In addressing the UN, Primakov had made an end-run around the Kremlin, and the halls of power rang with calls for his head. However, Primakov had developed surprisingly strong connections and, more importantly, blackmail dossiers for such a nonentity; combined with his recent international exposure, he could not be easily removed. Fortunately for the lynch mob, it seemed that Primakov's punishment was inherent in his crime: He was made the first director of the USSR side of the Mutual Parahuman Security Initiative, which rapidly became a dumping ground for the unflushable dregs of Communist intelligence.

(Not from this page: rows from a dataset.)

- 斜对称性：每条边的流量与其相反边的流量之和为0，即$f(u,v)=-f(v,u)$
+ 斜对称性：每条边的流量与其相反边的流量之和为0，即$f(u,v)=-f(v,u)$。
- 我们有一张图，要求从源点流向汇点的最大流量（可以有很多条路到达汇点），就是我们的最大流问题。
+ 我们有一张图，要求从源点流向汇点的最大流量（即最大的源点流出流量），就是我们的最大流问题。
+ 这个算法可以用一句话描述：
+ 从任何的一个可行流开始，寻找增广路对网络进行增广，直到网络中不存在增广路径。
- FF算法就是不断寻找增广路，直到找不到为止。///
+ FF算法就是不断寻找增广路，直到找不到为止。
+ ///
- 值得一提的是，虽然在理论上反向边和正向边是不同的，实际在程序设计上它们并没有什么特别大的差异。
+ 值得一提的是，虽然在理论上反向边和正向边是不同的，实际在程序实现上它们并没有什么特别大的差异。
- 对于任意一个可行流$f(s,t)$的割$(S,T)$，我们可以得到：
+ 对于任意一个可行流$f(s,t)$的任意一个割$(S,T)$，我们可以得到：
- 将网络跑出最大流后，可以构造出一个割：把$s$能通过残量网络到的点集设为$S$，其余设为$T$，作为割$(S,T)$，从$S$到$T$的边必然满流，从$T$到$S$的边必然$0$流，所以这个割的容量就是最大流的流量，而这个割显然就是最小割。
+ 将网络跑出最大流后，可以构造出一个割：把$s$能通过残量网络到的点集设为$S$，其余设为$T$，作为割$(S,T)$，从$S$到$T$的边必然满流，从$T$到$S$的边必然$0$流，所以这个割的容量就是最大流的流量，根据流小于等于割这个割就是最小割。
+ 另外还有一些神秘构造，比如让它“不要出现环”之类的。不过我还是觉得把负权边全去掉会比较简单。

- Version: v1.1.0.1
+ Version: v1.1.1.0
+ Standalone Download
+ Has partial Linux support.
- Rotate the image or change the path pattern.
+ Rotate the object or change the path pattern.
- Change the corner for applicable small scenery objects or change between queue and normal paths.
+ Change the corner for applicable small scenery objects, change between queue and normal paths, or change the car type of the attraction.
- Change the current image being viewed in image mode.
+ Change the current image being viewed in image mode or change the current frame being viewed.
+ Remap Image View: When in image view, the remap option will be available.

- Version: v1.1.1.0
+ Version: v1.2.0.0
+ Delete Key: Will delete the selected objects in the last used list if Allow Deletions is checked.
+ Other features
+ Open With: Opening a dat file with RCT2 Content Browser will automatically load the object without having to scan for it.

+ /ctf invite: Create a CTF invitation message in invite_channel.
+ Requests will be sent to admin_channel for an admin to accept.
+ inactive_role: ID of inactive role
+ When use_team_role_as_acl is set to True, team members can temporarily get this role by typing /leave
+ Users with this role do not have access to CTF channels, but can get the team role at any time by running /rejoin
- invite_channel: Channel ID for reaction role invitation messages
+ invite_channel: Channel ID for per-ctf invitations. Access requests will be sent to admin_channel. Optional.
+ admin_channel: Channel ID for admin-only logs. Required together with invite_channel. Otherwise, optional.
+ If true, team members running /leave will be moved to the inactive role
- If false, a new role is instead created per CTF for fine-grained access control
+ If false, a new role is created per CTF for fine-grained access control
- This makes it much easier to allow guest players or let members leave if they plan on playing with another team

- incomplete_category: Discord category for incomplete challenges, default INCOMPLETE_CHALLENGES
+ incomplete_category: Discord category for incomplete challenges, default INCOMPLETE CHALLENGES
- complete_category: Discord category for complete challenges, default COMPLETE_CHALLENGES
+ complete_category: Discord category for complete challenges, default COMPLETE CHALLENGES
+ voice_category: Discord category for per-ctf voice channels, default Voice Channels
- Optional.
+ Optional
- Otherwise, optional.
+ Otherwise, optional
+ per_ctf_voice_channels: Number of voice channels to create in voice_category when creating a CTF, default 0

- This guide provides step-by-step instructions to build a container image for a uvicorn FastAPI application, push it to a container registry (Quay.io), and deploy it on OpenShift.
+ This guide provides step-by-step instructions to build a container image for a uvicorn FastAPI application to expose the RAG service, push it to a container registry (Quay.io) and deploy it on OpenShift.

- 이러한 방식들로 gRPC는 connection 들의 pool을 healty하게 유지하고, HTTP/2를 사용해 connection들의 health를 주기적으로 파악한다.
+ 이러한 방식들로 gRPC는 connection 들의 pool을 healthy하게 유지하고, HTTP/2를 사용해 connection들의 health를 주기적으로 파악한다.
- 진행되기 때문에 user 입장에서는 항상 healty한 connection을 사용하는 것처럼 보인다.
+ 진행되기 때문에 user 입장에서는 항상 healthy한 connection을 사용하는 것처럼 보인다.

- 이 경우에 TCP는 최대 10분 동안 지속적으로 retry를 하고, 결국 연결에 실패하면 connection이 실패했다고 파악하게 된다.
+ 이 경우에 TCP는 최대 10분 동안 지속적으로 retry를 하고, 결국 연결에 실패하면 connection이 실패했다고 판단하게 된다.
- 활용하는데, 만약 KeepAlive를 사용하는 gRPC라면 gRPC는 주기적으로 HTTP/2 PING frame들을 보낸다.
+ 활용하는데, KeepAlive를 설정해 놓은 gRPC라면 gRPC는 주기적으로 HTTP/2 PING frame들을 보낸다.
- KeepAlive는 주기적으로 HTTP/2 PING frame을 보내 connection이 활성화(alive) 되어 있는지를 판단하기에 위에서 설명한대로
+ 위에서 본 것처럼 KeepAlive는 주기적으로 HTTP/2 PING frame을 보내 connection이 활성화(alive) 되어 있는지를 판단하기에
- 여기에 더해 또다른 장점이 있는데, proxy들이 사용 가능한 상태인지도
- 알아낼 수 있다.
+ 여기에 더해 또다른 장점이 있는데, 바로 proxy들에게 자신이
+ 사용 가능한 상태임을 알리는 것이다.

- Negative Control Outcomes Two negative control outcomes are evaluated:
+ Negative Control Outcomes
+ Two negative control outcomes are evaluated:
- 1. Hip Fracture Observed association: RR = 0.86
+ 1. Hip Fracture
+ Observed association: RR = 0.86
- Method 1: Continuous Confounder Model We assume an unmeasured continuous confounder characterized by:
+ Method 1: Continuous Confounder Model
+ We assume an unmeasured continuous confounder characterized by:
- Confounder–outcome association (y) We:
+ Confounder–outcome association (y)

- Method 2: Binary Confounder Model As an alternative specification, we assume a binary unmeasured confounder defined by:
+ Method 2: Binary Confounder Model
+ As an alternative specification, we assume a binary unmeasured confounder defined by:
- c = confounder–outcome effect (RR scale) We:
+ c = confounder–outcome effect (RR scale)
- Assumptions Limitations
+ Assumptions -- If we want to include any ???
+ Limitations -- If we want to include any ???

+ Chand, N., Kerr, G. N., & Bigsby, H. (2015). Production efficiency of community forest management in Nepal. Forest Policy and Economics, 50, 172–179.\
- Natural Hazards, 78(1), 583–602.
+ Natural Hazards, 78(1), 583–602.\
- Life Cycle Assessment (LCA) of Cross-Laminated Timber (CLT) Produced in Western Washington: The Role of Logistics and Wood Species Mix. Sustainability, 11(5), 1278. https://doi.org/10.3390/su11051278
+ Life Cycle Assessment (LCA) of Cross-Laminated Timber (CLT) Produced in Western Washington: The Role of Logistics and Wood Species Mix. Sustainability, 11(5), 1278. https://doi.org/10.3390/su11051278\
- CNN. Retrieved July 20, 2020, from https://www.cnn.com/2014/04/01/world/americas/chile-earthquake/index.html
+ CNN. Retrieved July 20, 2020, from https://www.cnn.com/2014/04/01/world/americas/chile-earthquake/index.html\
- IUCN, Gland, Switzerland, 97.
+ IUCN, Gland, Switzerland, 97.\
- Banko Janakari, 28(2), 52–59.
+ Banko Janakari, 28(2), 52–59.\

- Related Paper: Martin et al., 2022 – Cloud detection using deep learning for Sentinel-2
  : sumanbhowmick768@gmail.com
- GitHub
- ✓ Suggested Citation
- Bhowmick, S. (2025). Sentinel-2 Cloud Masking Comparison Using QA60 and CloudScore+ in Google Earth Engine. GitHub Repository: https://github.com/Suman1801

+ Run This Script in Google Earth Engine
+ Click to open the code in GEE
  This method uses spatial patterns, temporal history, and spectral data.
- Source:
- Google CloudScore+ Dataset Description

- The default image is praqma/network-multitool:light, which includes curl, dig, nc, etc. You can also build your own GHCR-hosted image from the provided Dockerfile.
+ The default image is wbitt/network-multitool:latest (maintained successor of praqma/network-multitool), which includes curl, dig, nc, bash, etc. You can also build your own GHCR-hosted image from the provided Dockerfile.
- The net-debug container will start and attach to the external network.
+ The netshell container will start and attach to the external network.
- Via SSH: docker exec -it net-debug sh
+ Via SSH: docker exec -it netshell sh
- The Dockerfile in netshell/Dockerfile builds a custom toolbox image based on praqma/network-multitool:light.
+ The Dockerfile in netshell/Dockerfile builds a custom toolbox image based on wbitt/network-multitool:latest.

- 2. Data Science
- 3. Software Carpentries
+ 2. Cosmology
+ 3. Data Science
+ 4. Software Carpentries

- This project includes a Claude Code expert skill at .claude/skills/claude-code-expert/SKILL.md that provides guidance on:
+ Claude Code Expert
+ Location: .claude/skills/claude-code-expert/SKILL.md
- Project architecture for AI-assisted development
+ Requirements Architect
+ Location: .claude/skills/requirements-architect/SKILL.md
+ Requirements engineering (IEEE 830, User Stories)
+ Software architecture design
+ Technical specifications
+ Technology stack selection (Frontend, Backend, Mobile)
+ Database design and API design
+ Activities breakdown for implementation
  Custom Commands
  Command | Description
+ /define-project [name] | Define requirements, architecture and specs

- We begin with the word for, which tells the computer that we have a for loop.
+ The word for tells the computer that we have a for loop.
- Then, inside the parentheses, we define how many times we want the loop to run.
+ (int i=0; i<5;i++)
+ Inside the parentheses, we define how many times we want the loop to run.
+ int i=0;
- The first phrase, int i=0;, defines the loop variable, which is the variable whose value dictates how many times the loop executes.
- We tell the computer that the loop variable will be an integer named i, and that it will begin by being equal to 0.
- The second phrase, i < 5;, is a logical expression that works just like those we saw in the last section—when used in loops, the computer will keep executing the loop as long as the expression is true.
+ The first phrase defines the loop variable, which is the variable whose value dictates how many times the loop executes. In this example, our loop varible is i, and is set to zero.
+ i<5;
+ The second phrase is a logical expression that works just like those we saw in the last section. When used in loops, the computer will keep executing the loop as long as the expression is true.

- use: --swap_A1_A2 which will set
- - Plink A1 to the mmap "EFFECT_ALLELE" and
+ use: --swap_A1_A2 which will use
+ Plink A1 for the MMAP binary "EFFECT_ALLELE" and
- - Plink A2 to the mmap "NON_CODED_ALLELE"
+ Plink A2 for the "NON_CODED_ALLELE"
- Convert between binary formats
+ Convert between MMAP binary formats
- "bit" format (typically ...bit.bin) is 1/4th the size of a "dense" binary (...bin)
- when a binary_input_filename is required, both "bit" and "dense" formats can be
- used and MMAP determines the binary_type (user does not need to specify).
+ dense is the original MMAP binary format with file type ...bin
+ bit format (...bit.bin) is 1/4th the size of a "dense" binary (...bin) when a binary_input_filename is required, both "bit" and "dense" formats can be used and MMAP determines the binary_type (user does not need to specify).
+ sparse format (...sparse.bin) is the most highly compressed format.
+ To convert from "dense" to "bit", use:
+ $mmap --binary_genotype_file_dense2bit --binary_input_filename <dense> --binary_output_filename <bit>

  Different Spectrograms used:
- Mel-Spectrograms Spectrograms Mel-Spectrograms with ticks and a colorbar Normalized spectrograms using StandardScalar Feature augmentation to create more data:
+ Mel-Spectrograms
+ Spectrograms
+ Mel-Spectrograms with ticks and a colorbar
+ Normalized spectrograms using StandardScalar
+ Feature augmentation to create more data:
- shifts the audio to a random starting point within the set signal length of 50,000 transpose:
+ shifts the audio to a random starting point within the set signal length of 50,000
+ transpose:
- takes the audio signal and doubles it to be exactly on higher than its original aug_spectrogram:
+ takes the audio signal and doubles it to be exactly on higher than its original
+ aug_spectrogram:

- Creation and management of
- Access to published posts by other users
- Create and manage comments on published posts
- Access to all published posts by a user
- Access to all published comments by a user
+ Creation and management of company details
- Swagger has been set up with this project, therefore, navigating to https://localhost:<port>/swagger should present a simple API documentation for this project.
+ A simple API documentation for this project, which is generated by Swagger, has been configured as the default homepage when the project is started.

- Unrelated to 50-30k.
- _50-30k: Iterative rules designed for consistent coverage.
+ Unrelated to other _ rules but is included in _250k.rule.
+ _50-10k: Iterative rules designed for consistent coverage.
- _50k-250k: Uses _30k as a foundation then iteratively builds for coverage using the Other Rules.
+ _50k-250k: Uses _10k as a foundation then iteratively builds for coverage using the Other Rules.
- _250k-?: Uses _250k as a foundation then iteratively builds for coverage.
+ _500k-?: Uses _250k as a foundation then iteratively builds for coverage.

The CIA treated it much the same, and the position of the US director was filled by a constantly revolving series of careerists whose primary interests were getting the hell out of MPSI and back into "real" parahuman intelligence, giving Primakov free reign over his kingdom of dead-enders. The MPSI seemed hopelessly stillborn; distrust cleanly divided the two sides, the primary intelligence agencies refused to share any but the most clearly useless information (though the quantity was as great as the quality was poor; "full participation" in the MPSI was a means of getting international-cooperation brownie points without giving anything away), and the initiative was constantly overshadowed by well-funded mononational organizations from both Dum and Dee. Nevertheless, MPSI managed to rack up a number of small victories, though Primakov was quick to shunt the credit for these onto others, often the revolving US directors or other functionaries seeking to get out. Interested observers, of which there were very few, noted the change from dumping to testing ground; the MPSI almost imperceptibly shifted from a punishment detail to a stop on the careerists' upward trail. However, Primakov's greatest accomplishment was still to come, with the collapse of the Soviet Union.
Yeah, more spy games, this time biting with ferocity on a certain agency from a certain out-of-print superhero game. I've been reading a lot of historical supers books for Wild Talents, and the desire to slap together a universe is upon me.